▶ _Directions_: Pictures are to be left out, and only the lines below starting at the one with "[241,1072,286,1088] files ->" and ending at the one with "[142,236,204,248] devided ->" are to be reproduced, each exactly, both ends included.

▶ _Recorded data_:

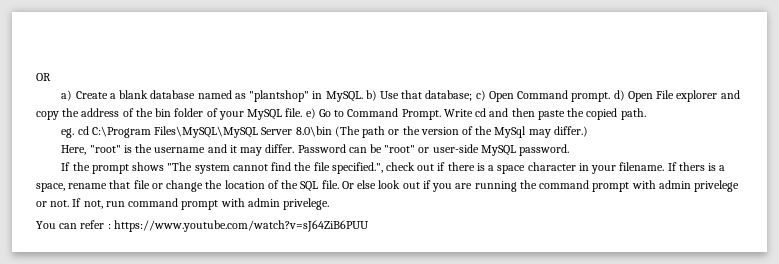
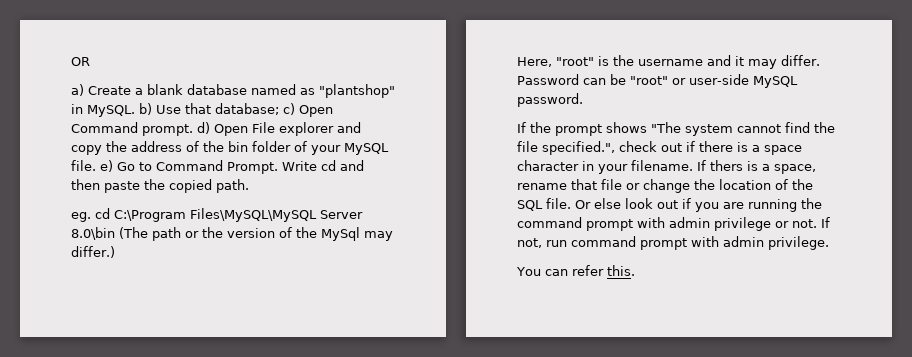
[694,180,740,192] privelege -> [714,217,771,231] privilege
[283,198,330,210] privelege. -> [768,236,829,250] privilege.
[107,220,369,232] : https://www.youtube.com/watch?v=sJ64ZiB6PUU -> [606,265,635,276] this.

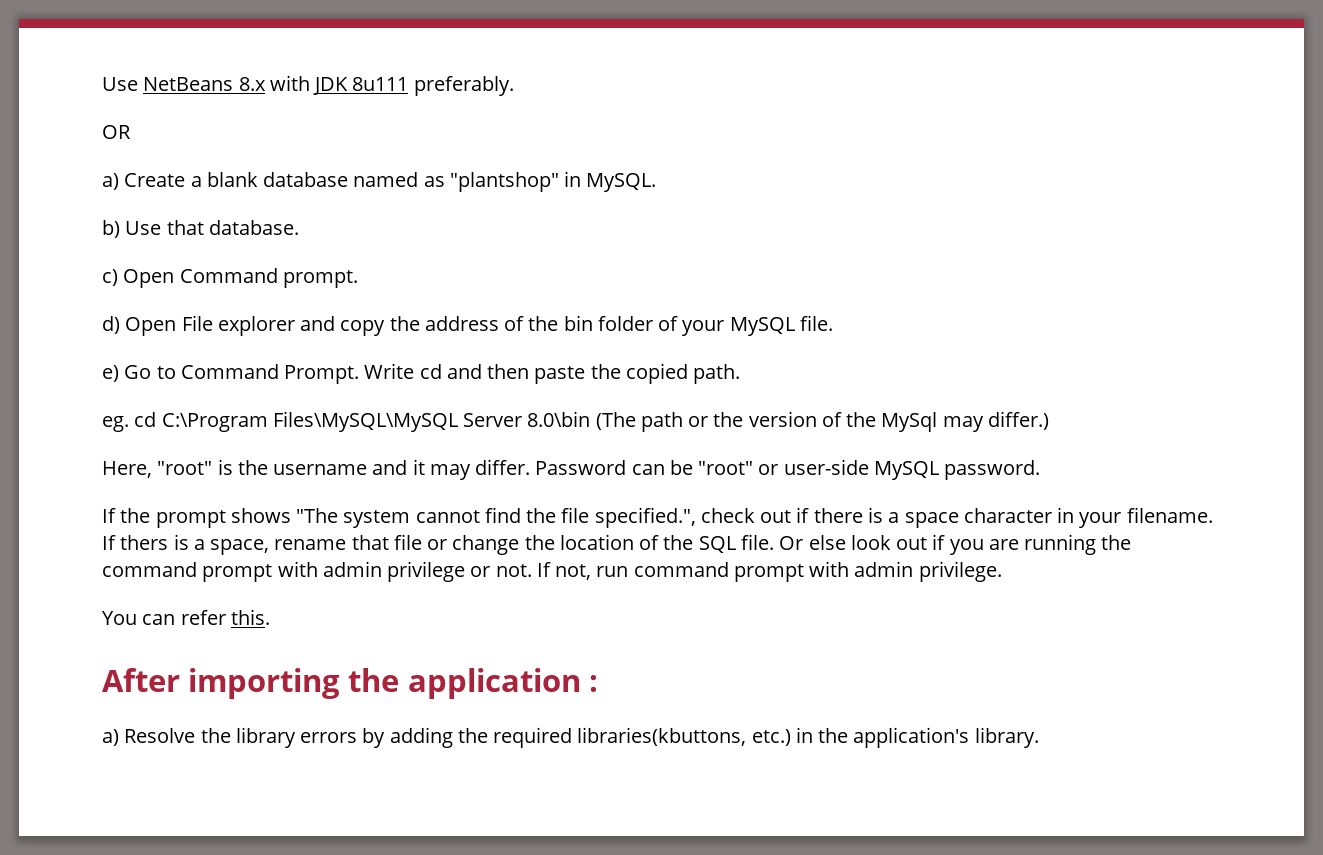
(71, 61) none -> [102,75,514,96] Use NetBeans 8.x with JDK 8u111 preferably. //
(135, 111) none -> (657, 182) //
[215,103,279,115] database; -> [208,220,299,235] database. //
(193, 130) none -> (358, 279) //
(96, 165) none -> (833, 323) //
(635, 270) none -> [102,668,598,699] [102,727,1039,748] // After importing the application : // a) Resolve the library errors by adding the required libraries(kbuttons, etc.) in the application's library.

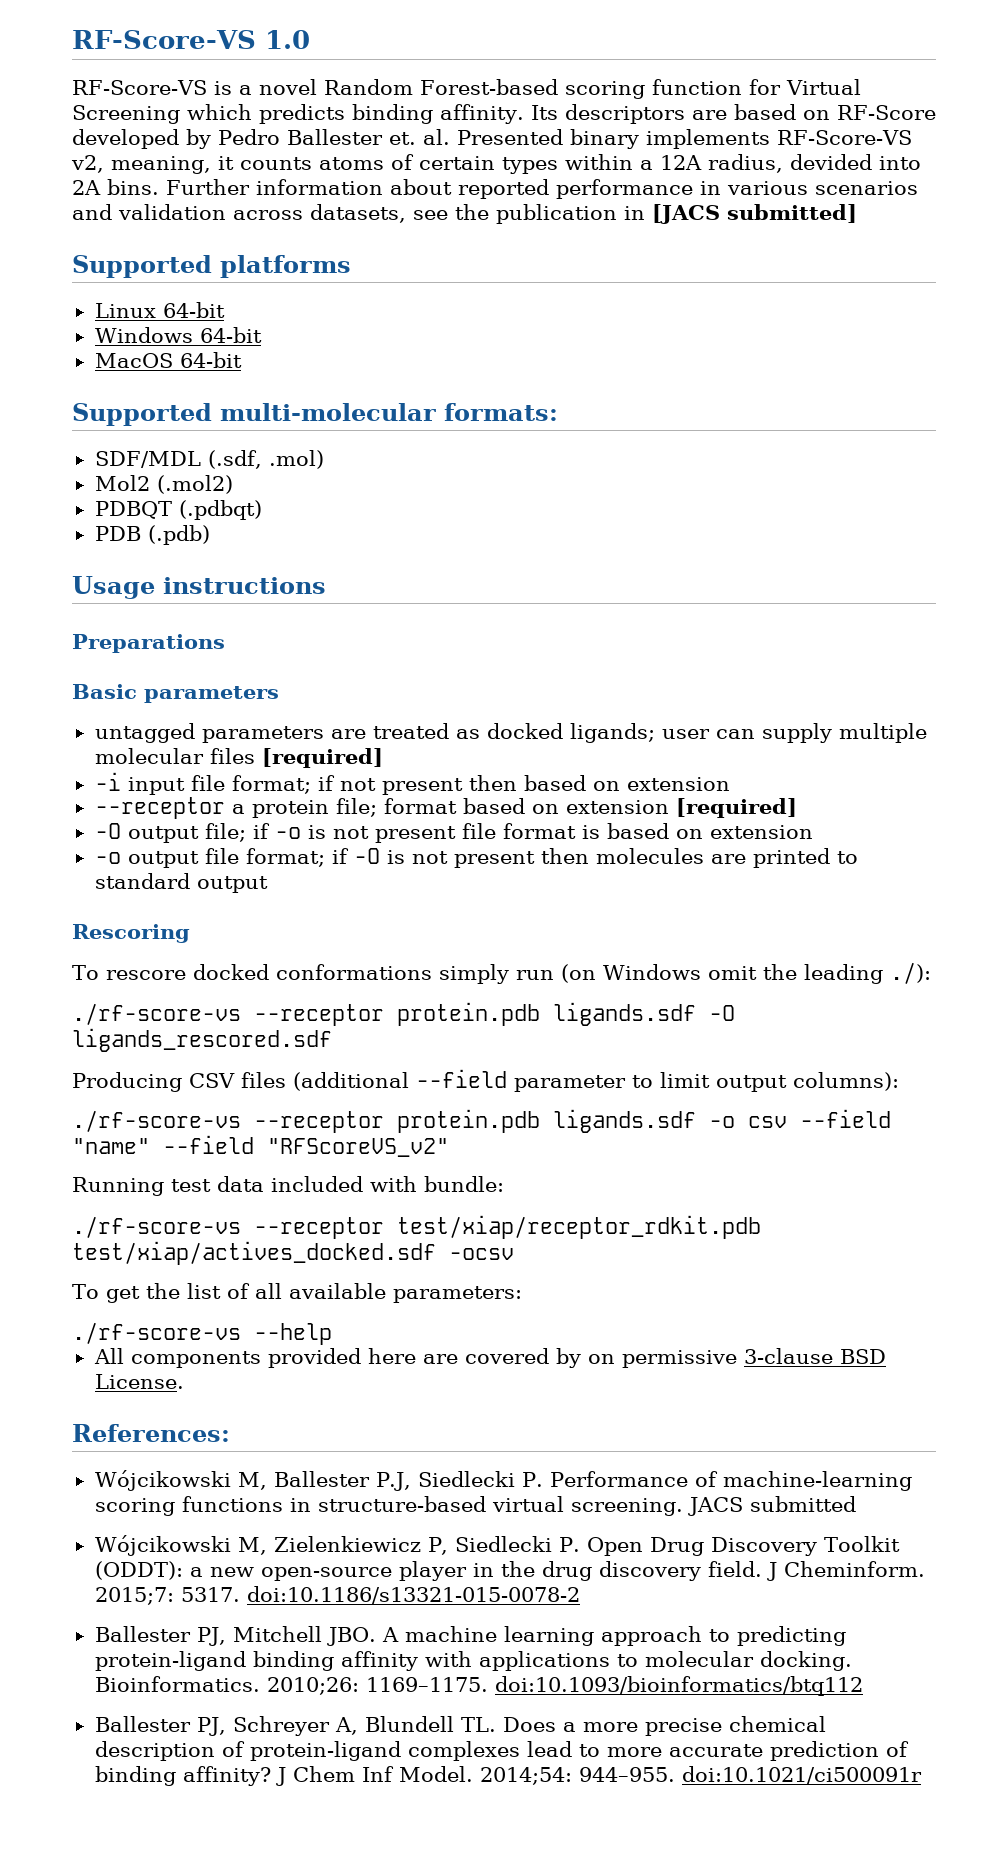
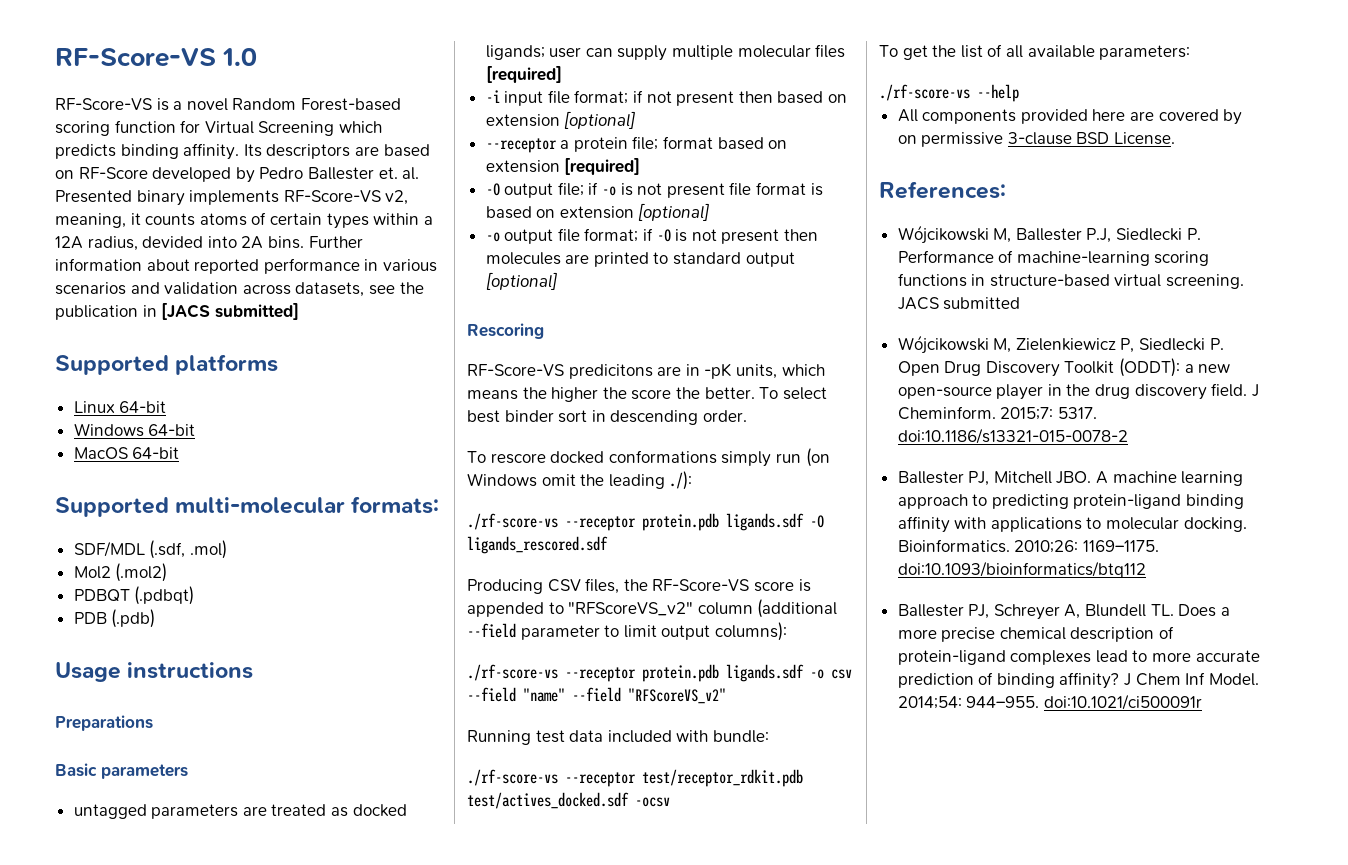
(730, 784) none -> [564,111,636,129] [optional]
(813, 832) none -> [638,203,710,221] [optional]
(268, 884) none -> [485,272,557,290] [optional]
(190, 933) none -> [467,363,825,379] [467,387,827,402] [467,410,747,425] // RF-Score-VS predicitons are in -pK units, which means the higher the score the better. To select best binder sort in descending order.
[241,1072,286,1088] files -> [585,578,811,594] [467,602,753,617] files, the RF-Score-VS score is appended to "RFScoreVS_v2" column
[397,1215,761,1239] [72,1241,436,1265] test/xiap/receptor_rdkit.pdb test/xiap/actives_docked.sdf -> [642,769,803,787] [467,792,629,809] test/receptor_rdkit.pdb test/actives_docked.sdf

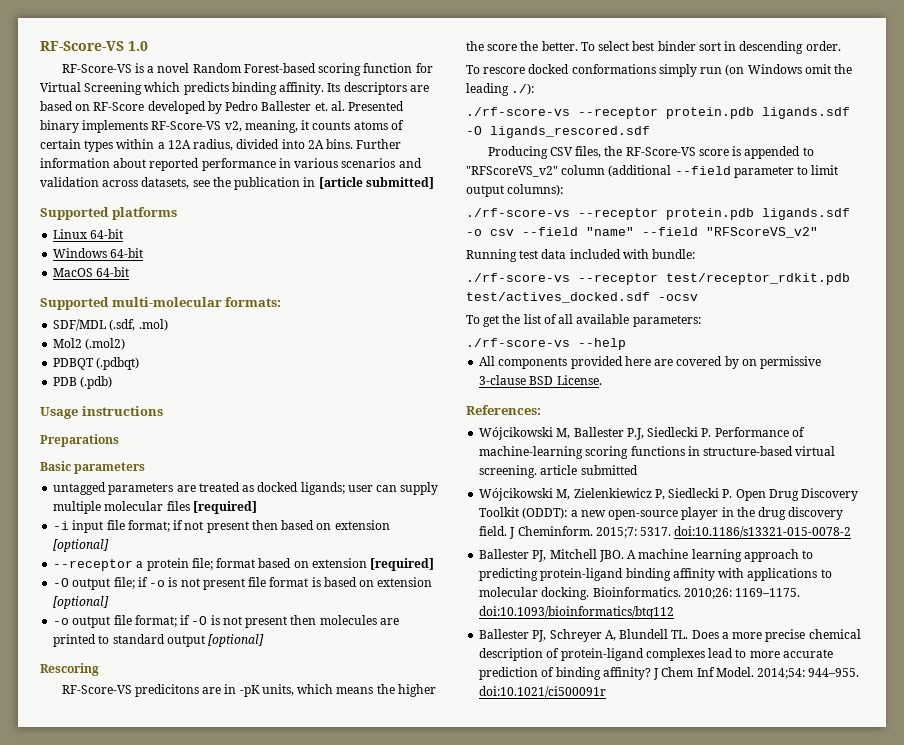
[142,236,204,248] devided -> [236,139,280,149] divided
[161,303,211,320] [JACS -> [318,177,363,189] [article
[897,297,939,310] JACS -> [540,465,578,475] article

▶ _Answer for the task_:
[241,1072,286,1088] files -> [585,578,811,594] [467,602,753,617] files, the RF-Score-VS score is appended to "RFScoreVS_v2" column
[397,1215,761,1239] [72,1241,436,1265] test/xiap/receptor_rdkit.pdb test/xiap/actives_docked.sdf -> [642,769,803,787] [467,792,629,809] test/receptor_rdkit.pdb test/actives_docked.sdf

[142,236,204,248] devided -> [236,139,280,149] divided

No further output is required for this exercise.